Dataset extract:
┌────────

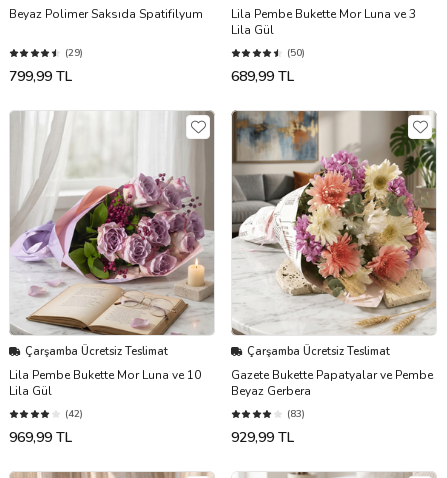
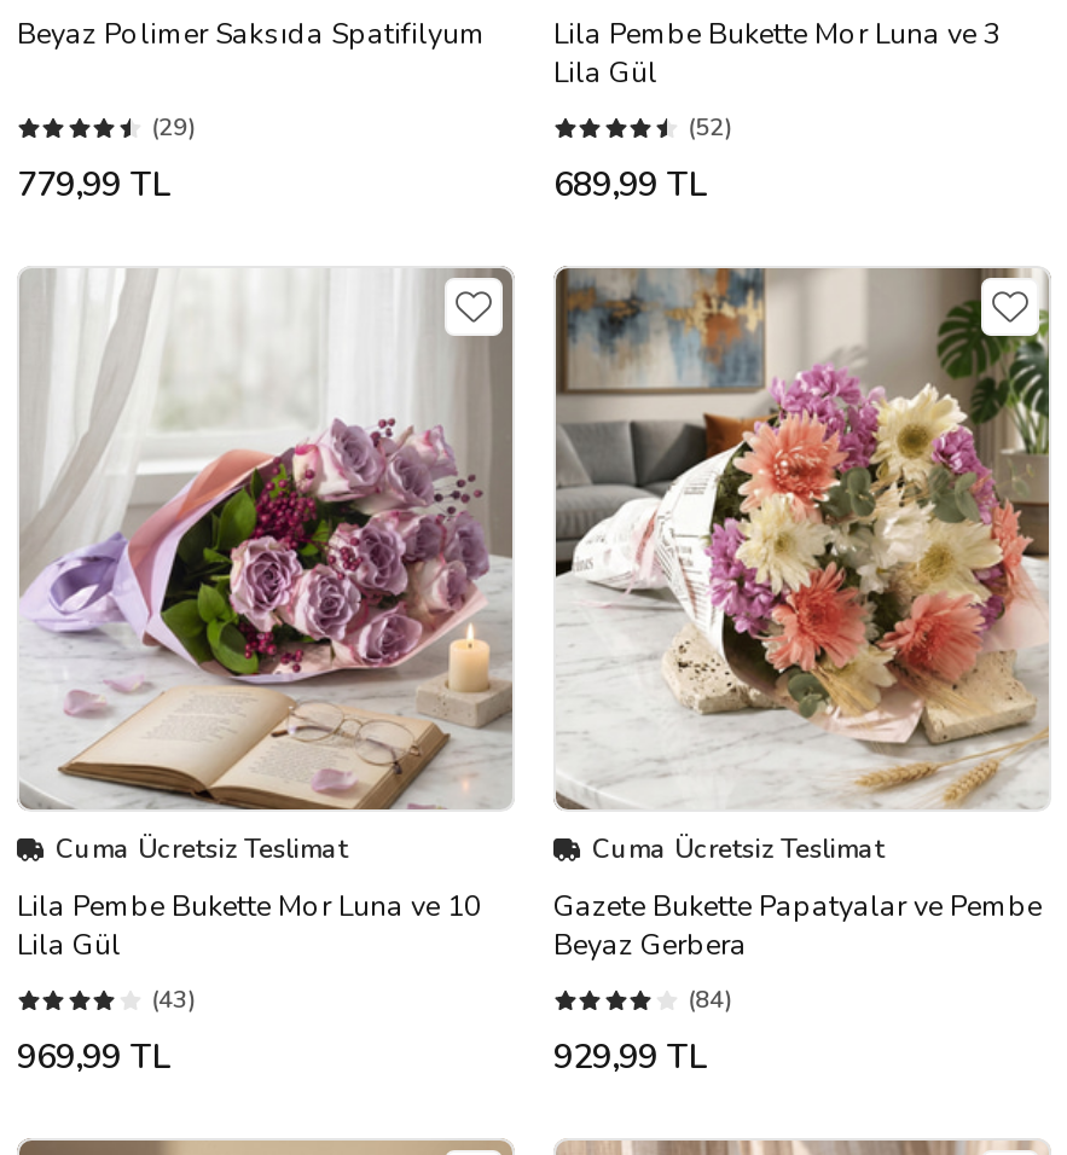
[287,46,305,60] (50) -> [688,110,732,144] (52)
[9,67,72,86] 799,99 TL -> [17,161,169,207] 779,99 TL
[25,344,168,360] Çarşamba Ücretsiz Teslimat -> [56,832,348,869] Cuma Ücretsiz Teslimat
[247,344,390,360] Çarşamba Ücretsiz Teslimat -> [592,832,885,869] Cuma Ücretsiz Teslimat
[65,408,83,422] (42) -> [152,985,195,1018] (43)
[287,408,305,422] (83) -> [688,985,732,1018] (84)

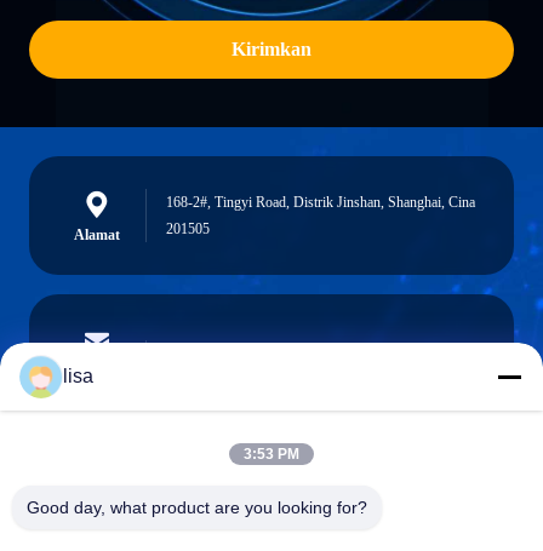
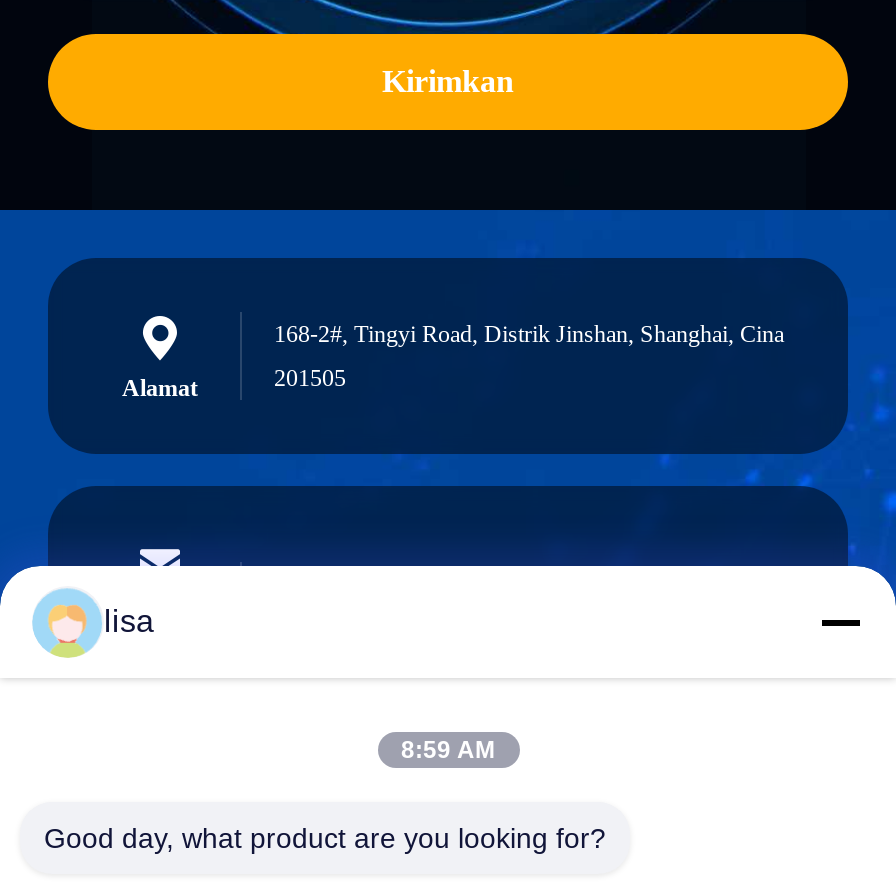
[244,446,299,463] 3:53 PM -> [401,736,495,764] 8:59 AM

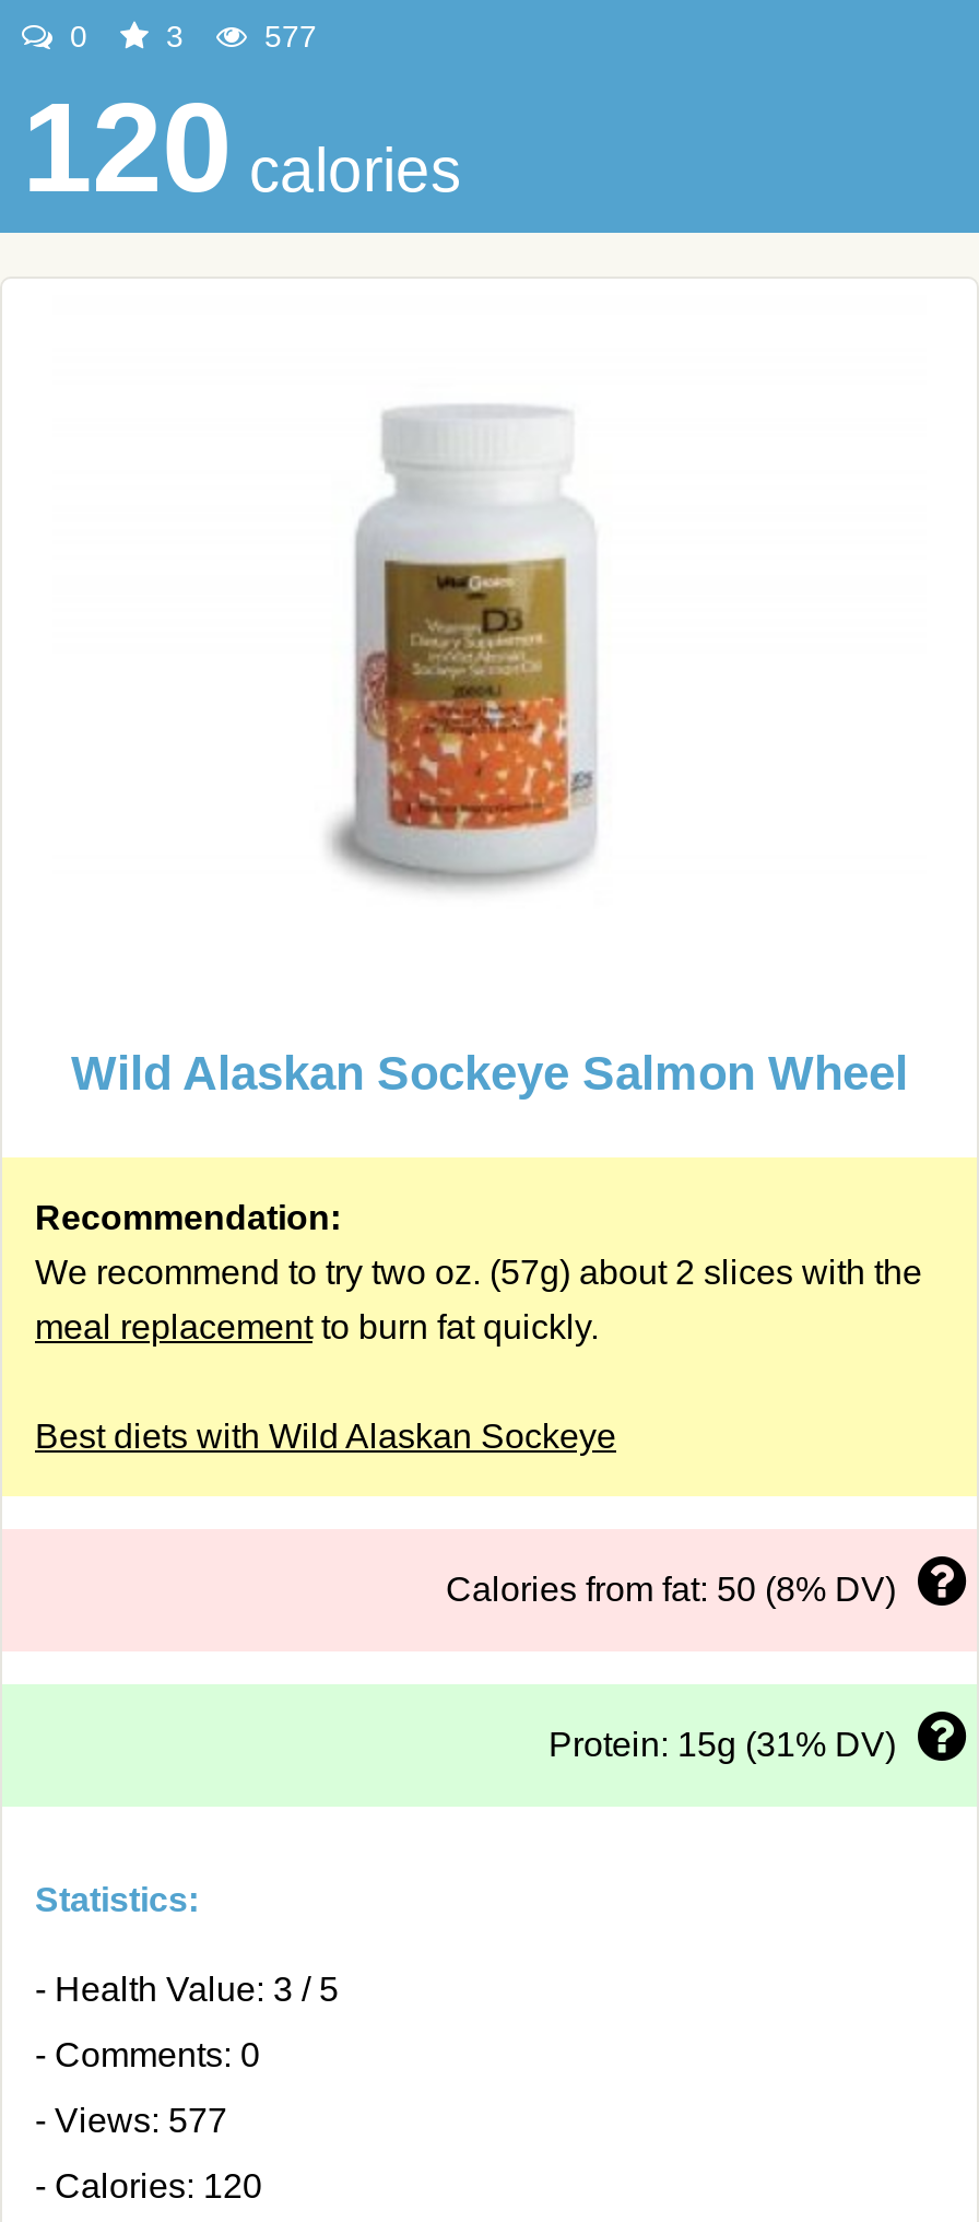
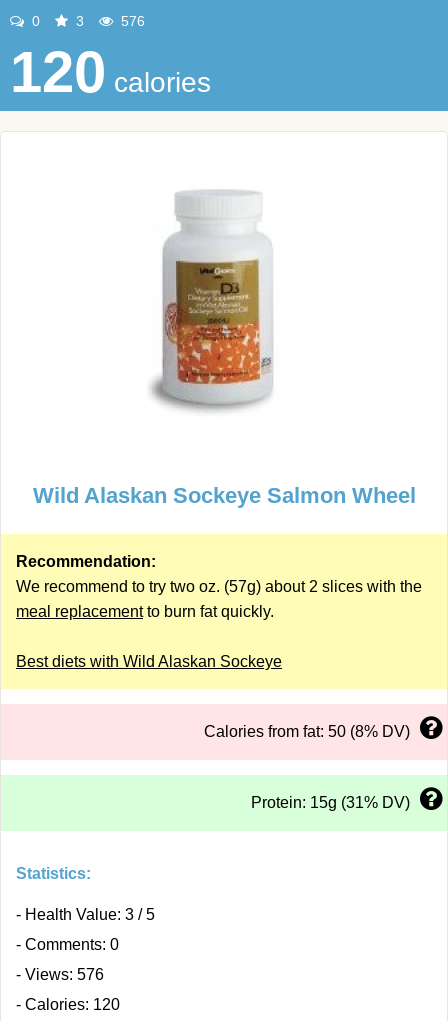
[256,19,317,54] 577 -> [117,13,145,29] 576
[35,2102,227,2139] - Views: 577 -> [16,966,104,983] - Views: 576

└────────

About this task:
Your reply must consist solely of the number of lines in the data that contain the word "Ücretsiz".

Answer box:
2